Gaspar Ruiz parut d’abord dans les numéros du Pall Mail Magazine de juillet à octobre 1906 puis en 1908 dans le recueil A Set of Six chez Methuen et Co, à Londres. Les contes qui le composent avaient été écrits au cours des trois années précédentes. Gaspar Ruiz fut achevé en janvier 1905, c’est-à-dire à une époque où l’esprit de Joseph Conrad baignait encore dans l’ambiance sud-américaine au milieu de laquelle il avait vécu, pendant les deux années qu’il consacra à imaginer et à écrire son roman : Nostromo, achevé au début de septembre 1904, alors qu’il n’était encore que le marin Jósef Teodor Konrad Korzeniowski.
Dans une lettre qu’il écrivait à son ami R.B. Cunninghame Graham, le 30 mars 1923, reprise dans sa note d’auteur Conrad indique : « J’ai trouvé l’idée de Gaspar Ruiz dans un livre du capitaine de vaisseau Basil Hall, Journal des Années 1820-21-22, un ouvrage dont vous avez peut-être entendu parler.
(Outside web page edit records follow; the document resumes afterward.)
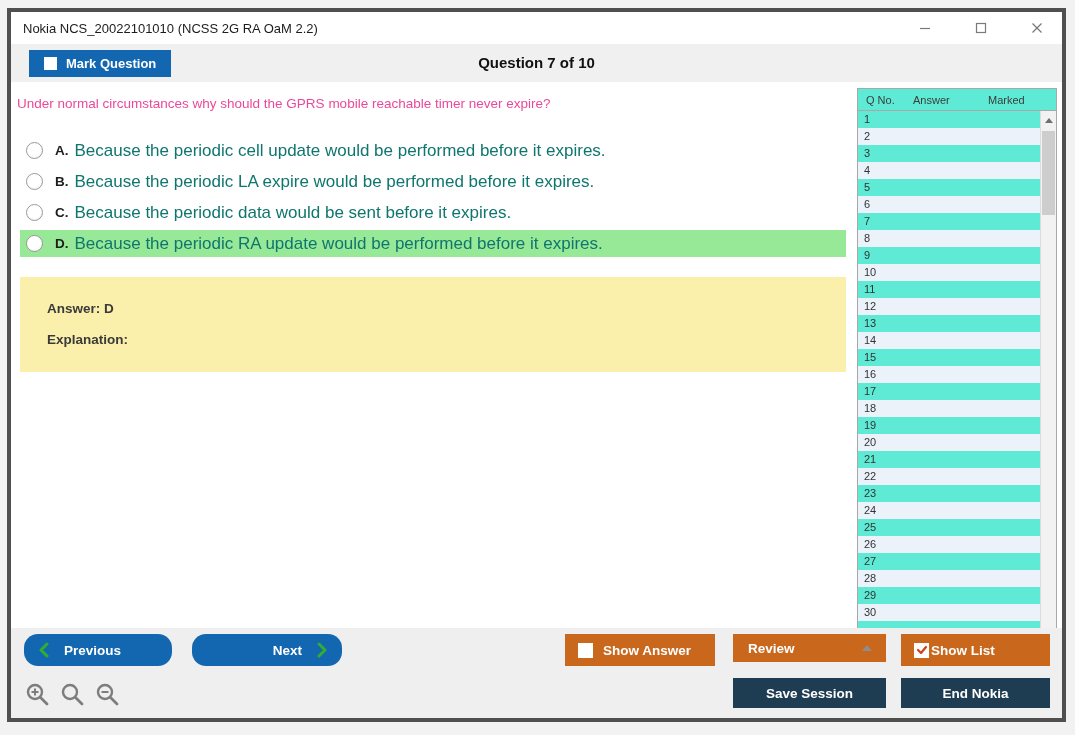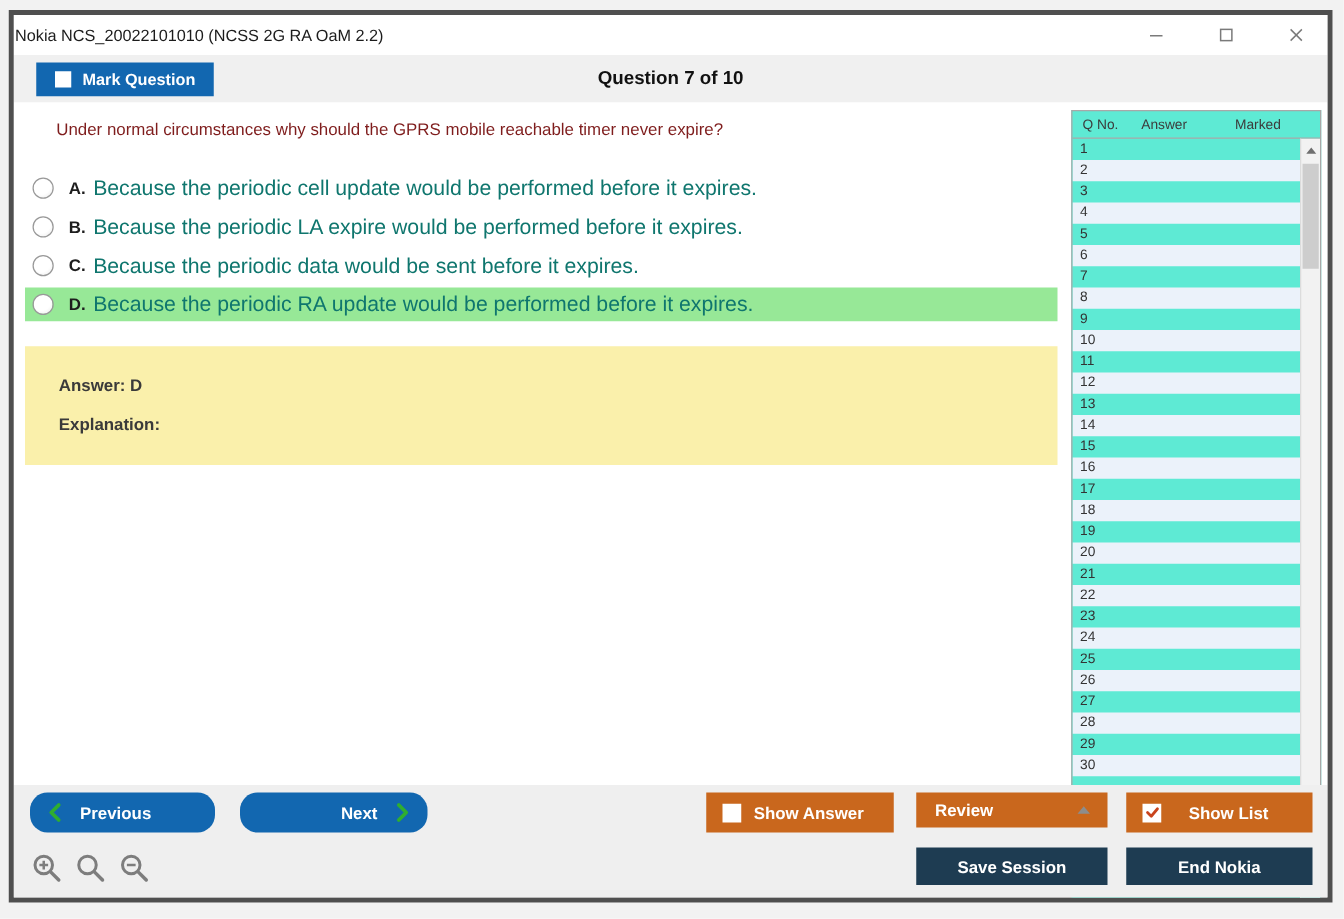"Nokia NCS_20022101010 (NCSS 2G RA" .title { padding-left: 1px -> 12px }
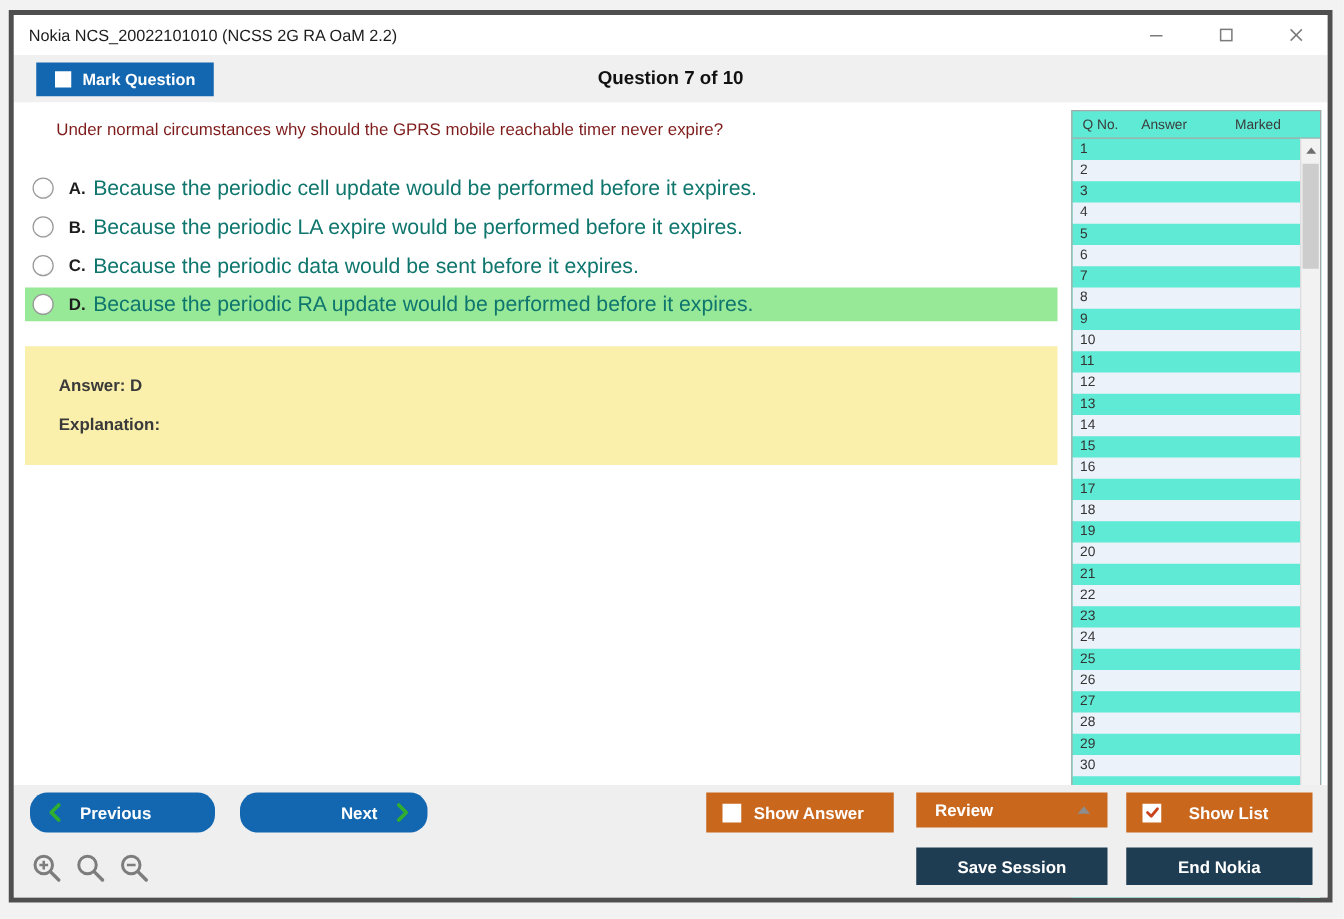"Under normal circumstances why should" .question-text { color: #7f1d1d -> #ec4899; margin-left: 28px -> none }
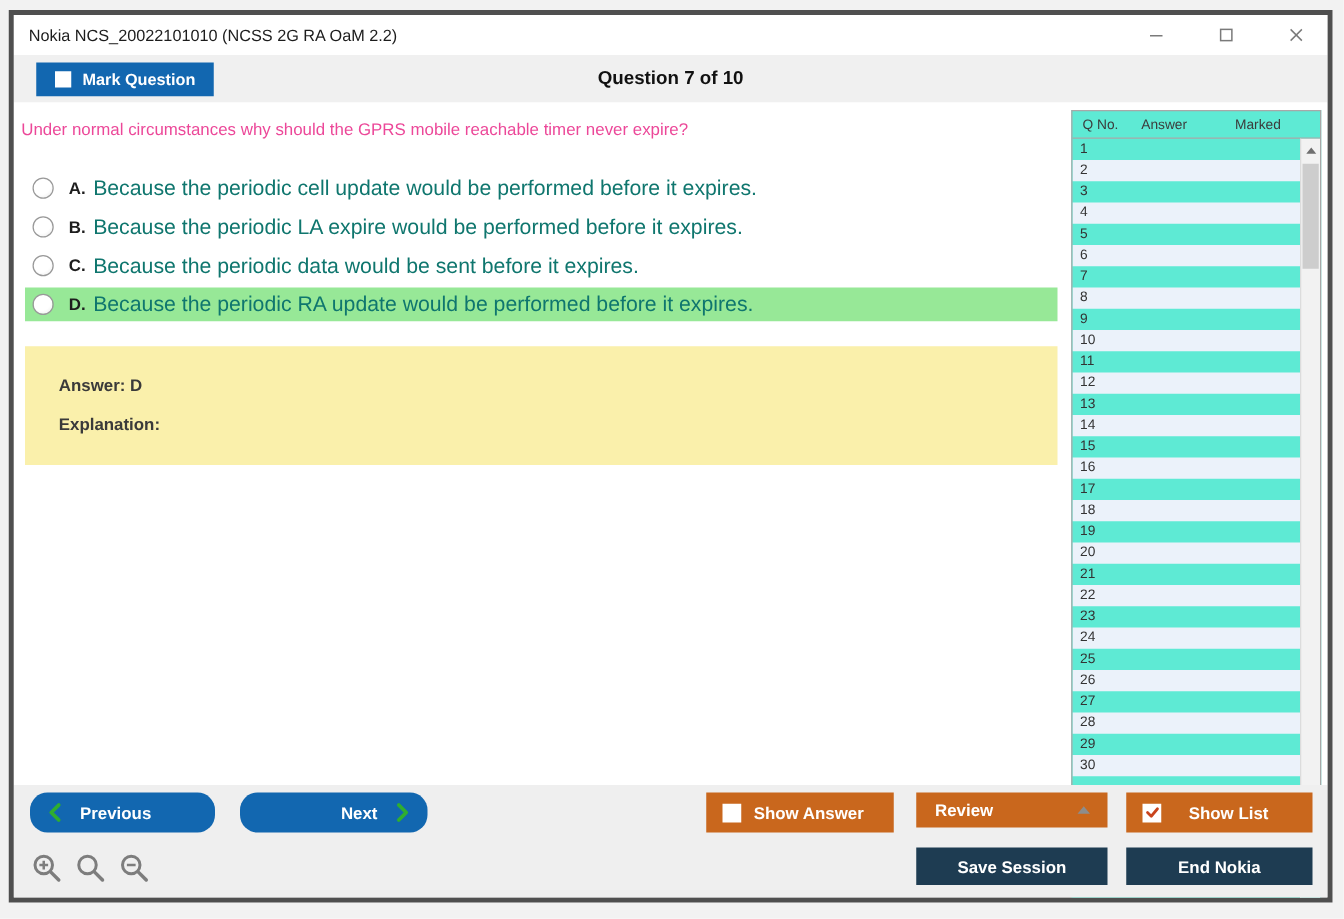"Show List" .btn-show-list { gap: 22px -> 2px }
Hall était un ami du général San Martin. L’original de Gaspar Ruiz est un homme nommé Benavides, franc-tireur sur la frontière méridionale du Chili pendant les guerres de l’Indépendance. Hall lui consacre une page ou deux – d’après ce qu’il avait entendu dire. Il m’a fallu inventer toute son histoire, trouver des raisons à ses changements de partis, et le cadre du récit. Et maintenant la composition et l’écriture de tout cela ne me semblent plus guère que le souvenir d’un rêve. »
Au cours de l’été 1920, Joseph Conrad tira de ce conte un scénario de film intitulé Gaspar, the Strong man, projet qui ne verra pas le jour.